Questo logoramento è stato lungamente occultato dalla mancanza di alternative politiche credibili e dallo scoraggiamento diffuso nelle file dell'elettorato socialdemocratico; ma è stato improvvisamente e clamorosamente portato alla luce quando si è profilata la figura di uno sfidante realmente competitivo.

Per il destino politico di Angela Merkel il punto di svolta è stato l'atteggiamento assunto nell'estate del 2015 sul problema dell'ondata di profughi siriani. La sua politica delle porte aperte andò oltre ogni previsione e sconcertò una parte della popolazione tedesca. Con essa, il Cancelliere affrontò con insolita fermezza ampie porzioni del suo stesso partito, la CDU; e soprattutto il suo storico alleato-confratello bavarese, la CSU, da sempre attestata su posizioni più conservatrici. Il capo della CSU, Horst Seehofer, non esitò a criticare duramente questa linea di apertura, manifestando comprensione e simpatia per il Primo Ministro ungherese Viktor Orban e per altri leader dell'Europa centro-orientale dichiaratisi contrari alla politica di apertura di Berlino. Nell'ultimo anno si sono aggiunti altri motivi di attrito: l'ostilità crescente di Seehofer nei confronti della politica delle sanzioni europee contro la Russia, in aperta difesa degli interessi delle imprese bavaresi; e la simpatia che egli ha mostrato per l'elezione di Trump in America, in forte contrasto con i sentimenti manifestati senza troppe riserve dal Cancelliere.

L'avvicinarsi delle elezioni di settembre ha costretto i due leader a sotterrare (almeno in pubblico) l'ascia di guerra, in una riunione congiunta dei due partiti tenutasi a Monaco di Baviera il 6 febbraio scorso: in essa, Seehofer ha formalizzato l'appoggio della CSU alla candidatura Merkel, ma con toni molto tiepidi e privi di entusiasmo che i media tedeschi hanno prontamente rilevato.

Nei suoi dodici anni alla guida del Paese, Angela Merkel si è distinta per abilità tattiche più che per profondità di visione strategica. La sua politica di piccolo cabotaggio ha fatto premio sulla capacità di adottare e promuovere - anche in ambito europeo - decisioni di lungo respiro. Due sole le eccezioni importanti riscontrabili nel suo lungo cancellierato: la brusca decisione di accelerare l'abbandono della produzione di energia nucleare, a seguito della tragedia di Fukushima (una scelta apertamente criticata da una parte dell'imprenditoria tedesca, a causa del rincaro dei costi energetici che ne è derivato); e la coraggiosa apertura della politica migratoria di Berlino ai profughi siriani nell'estate 2015.
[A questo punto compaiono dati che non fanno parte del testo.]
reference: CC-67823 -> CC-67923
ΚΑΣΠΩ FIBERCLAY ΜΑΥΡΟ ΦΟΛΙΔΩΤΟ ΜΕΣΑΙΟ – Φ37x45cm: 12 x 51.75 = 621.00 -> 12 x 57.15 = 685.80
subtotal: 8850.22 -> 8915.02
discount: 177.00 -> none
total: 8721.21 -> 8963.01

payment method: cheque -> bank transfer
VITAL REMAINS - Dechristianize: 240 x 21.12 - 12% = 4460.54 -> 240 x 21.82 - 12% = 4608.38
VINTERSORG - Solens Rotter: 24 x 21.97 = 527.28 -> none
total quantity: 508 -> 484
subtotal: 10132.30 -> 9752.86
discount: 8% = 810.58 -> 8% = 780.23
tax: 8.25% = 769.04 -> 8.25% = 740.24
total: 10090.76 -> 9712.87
Quest'ultima sembra avere concretamente avviato l'offuscamento della sua stella politica (lo "Spiegel" ha recentemente parlato di "Merkeldaemmerung", di crepuscolo del Cancelliere); ed appare paradossale la circostanza che proprio essa potrebbe avvantaggiare il principale rivale, Martin Schulz, che sulla sostanza di tale linea di apertura non si è mai espresso in termini critici, e che sicuramente non ne farà un motivo di contenzioso nella prossima campagna elettorale.
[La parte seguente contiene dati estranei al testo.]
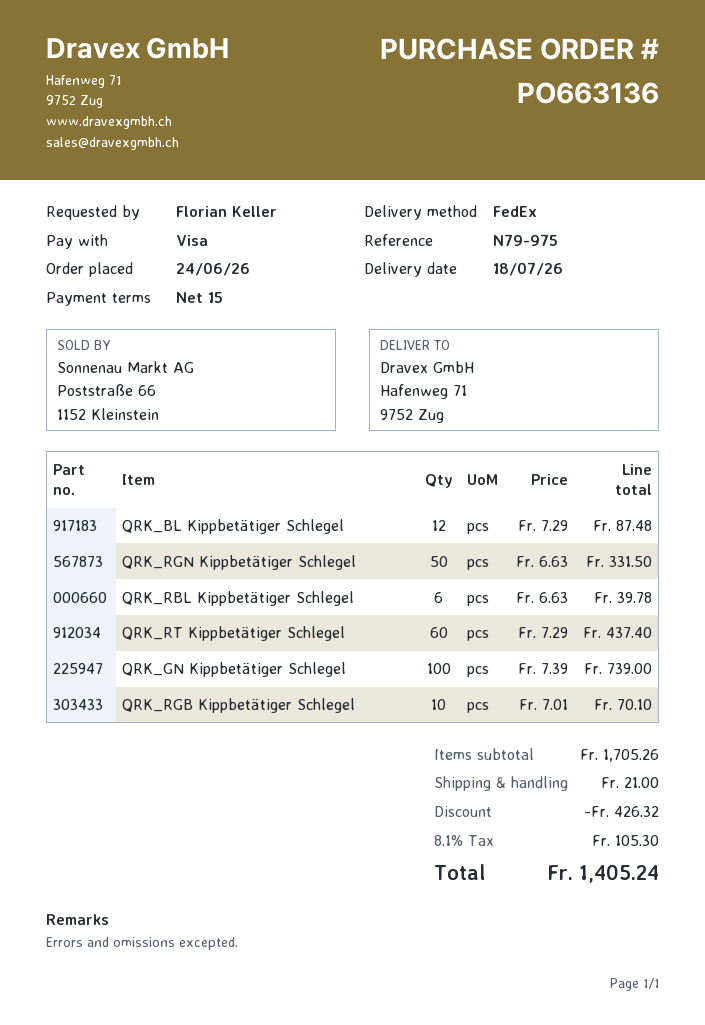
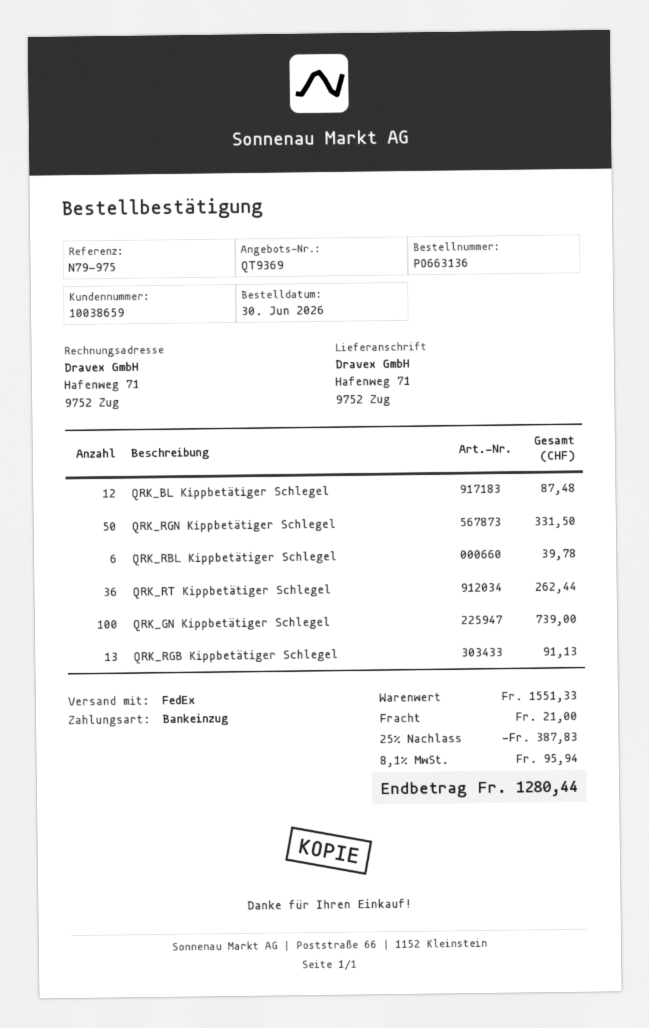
order date: 2026-06-24 -> 2026-06-30
payment method: Visa -> direct debit
QRK_RT Kippbetätiger Schlegel: 60 for 437.40 -> 36 for 262.44
QRK_RGB Kippbetätiger Schlegel: 10 for 70.10 -> 13 for 91.13
subtotal: 1705.26 -> 1551.33
discount: 426.32 -> 387.83
tax: 8.1% = 105.30 -> 8.1% = 95.94
total: 1405.24 -> 1280.44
Nel corso dei suoi dodici anni al potere Angela Merkel si è mostrata costantemente impegnata ad occupare ed allargare il centro dello spazio politico tedesco, rinunciando a professare un'ideologia marcatamente conservatrice, a costo di destare perplessità in certe aree del suo elettorato (soprattutto quello bavarese). A conferma di questa indeterminatezza ideologica ricordo la convinzione confidatami un giorno a Berlino da un esponente politico della sinistra, secondo la quale la signora Merkel sarebbe "una socialdemocratica in fondo all'animo", nonostante la sua opzione per il campo democristiano dopo l'unificazione tedesca.
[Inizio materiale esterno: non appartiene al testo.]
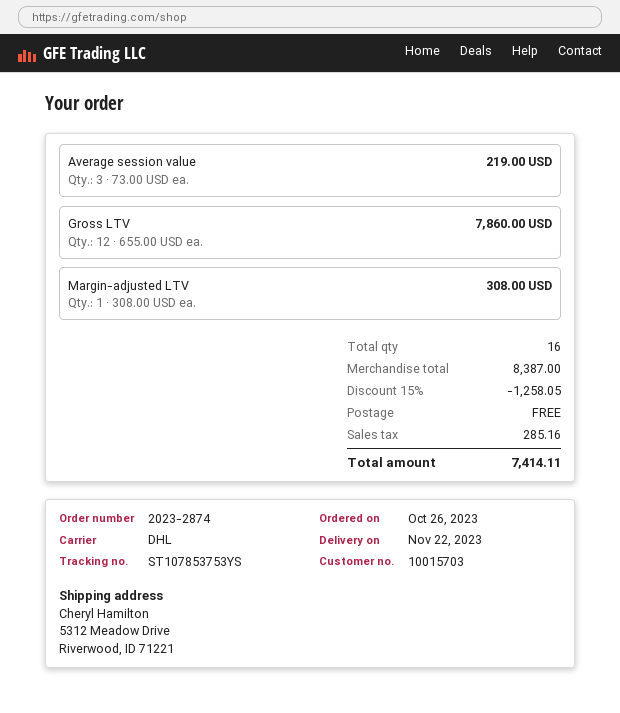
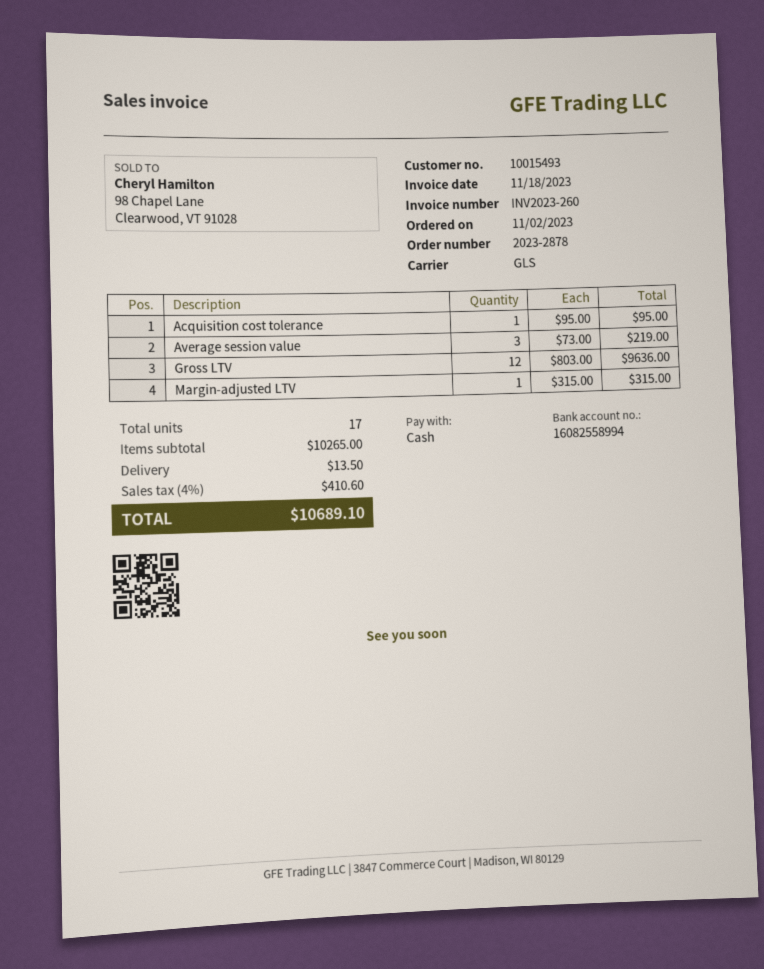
order number: 2023-2874 -> 2023-2878
order date: 2023-10-26 -> 2023-11-02
customer number: 10015703 -> 10015493
shipping method: DHL -> GLS
Gross LTV: 12 x 655.00 = 7860.00 -> 12 x 803.00 = 9636.00
Margin-adjusted LTV: 1 x 308.00 = 308.00 -> 1 x 315.00 = 315.00
Acquisition cost tolerance: none -> 1 x 95.00 = 95.00
total quantity: 16 -> 17
subtotal: 8387.00 -> 10265.00
discount: 15% = 1258.05 -> none
shipping: 0.00 -> 13.50
tax: 285.16 -> 410.60
total: 7414.11 -> 10689.10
Il Cancelliere ha dato spesso l'impressione di volersi appropriare di obiettivi dei partiti rivali (l'uscita accelerata dal nucleare cara ai Verdi, l'apertura ai flussi migratori sostenuta dai socialdemocratici) per spiazzarli e confonderli. Per la sua tattica alcuni analisti politici hanno coniato il termine "smobilitazione asimmetrica": un concetto riassumibile nello sforzo di rendere l'elettorato tradizionale di altri partiti insensibile ai loro richiami e ai loro tentativi di mobilitazione elettorale, dal momento che i loro principali cavalli di battaglia venivano ormai curati da un Cancelliere capace di farsi carico degli interessi e delle aspirazioni di tutti i cittadini, trascendendo le storiche divisioni ideologiche. In questa ottica, la signora Merkel amava definirsi - nelle successive campagne elettorali - "senza alternative", in quanto capace di dare una risposta soddisfacente a tutte le richieste provenienti dalla popolazione, a prescindere dalle ideologie.

Questa tattica è stata messa in crisi, negli ultimi anni, da "Alternative fuer Deutschland" (AfD), un nuovo partito di opposizione di destra il cui nome stesso suona come una risposta polemica e provocatoria all'affermazione che la Germania "non avrebbe alternative" alla signora Merkel. In diverse elezioni regionali, AfD si è mostrata capace di attirare voti di conservatori delusi dalla politica centrista del Cancelliere, introducendo in un clima politico ideologicamente anestetizzato un fattore di polarizzazione, con l'effetto di attirare nuovi elettori precedentemente tentati dalla scelta dell'astensione.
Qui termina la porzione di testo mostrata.